Emerging growth company ☐
If an emerging growth company, indicate by check mark if the registrant has elected not to use the extended transition period for complying with any new or revised financial accounting standards provided pursuant to Section 13(a) of the Exchange Act ☐
Item 5.02. | Departure of Directors or Certain Officers; Election of Directors; Appointment of Certain Officers; Compensatory Arrangements of Certain Officers. |
(e) Adoption of Omnibus Bonus Plan
On February 1, 2023, the compensation committee (the “Committee”) of the board of directors (the “Board”) of Alteryx, Inc., a Delaware corporation (the “Company”), adopted the Company’s Omnibus Bonus Plan (the “Plan”), designed to motivate and reward eligible employees for their contribution toward the achievement of certain of the Company’s performance goals. The Plan authorizes the Committee to establish certain performance goals for the Company from time to time and provides for awards to be made to eligible employees in connection with the achievement of such performance goals. The Plan provides that each award will generally be paid in cash (or its equivalent), but that the Committee may in its sole discretion, pay, or offer participants the opportunity to receive a payment with respect to, an award with a grant of an equity award under the Company’s then-current equity compensation plan, which equity award may have such terms and conditions, including vesting, as the Committee determines in its sole discretion.
The above description of the Plan does not purport to be complete and is qualified in its entirety by reference to the full text of the Plan, which is filed as Exhibit 10.1 hereto and incorporated herein by reference.

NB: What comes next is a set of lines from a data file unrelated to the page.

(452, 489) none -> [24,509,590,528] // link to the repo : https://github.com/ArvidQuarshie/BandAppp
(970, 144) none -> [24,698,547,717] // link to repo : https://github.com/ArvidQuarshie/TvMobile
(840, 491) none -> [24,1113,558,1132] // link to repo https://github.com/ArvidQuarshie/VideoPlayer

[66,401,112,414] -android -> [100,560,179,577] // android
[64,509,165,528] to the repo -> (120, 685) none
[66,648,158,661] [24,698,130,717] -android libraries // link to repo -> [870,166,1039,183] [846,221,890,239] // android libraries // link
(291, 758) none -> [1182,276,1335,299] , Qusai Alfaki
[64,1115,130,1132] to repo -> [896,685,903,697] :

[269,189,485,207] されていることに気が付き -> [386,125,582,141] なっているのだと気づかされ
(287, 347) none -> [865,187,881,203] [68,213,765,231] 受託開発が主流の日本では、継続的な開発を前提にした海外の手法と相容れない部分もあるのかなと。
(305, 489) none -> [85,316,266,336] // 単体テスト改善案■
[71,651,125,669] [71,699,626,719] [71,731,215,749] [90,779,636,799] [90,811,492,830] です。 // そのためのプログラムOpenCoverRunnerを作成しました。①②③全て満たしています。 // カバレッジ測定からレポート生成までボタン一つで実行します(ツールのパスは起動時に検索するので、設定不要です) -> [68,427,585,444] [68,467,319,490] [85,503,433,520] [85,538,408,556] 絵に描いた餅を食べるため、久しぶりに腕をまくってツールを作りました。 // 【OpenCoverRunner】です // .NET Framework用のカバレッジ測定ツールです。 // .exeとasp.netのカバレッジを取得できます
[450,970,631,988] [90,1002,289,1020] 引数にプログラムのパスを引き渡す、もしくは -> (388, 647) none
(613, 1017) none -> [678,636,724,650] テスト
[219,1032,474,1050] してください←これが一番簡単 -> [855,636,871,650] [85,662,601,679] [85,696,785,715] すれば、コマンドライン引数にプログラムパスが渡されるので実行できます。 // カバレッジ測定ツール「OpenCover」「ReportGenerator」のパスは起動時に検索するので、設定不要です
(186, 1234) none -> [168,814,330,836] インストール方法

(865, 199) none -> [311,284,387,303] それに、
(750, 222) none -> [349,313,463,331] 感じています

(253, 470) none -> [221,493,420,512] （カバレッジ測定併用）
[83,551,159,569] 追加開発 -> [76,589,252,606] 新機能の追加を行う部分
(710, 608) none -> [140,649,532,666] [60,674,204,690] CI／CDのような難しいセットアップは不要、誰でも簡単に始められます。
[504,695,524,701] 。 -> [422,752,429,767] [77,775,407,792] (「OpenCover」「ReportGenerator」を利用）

Item 5.03. | Amendments to Articles of Incorporation or Bylaws; Change in Fiscal Year. |
(a) Amendment to Amended and Restated Bylaws
On February 2, 2023, in connection with the effectiveness of new Securities and Exchange Commission rules regarding universal proxy cards, certain recent changes to the Delaware General Corporation Law (the “DGCL”), and a periodic review of the bylaws of the Company, the Board approved and adopted the Company’s amended and restated bylaws (the “Amended and Restated Bylaws”), which became immediately effective.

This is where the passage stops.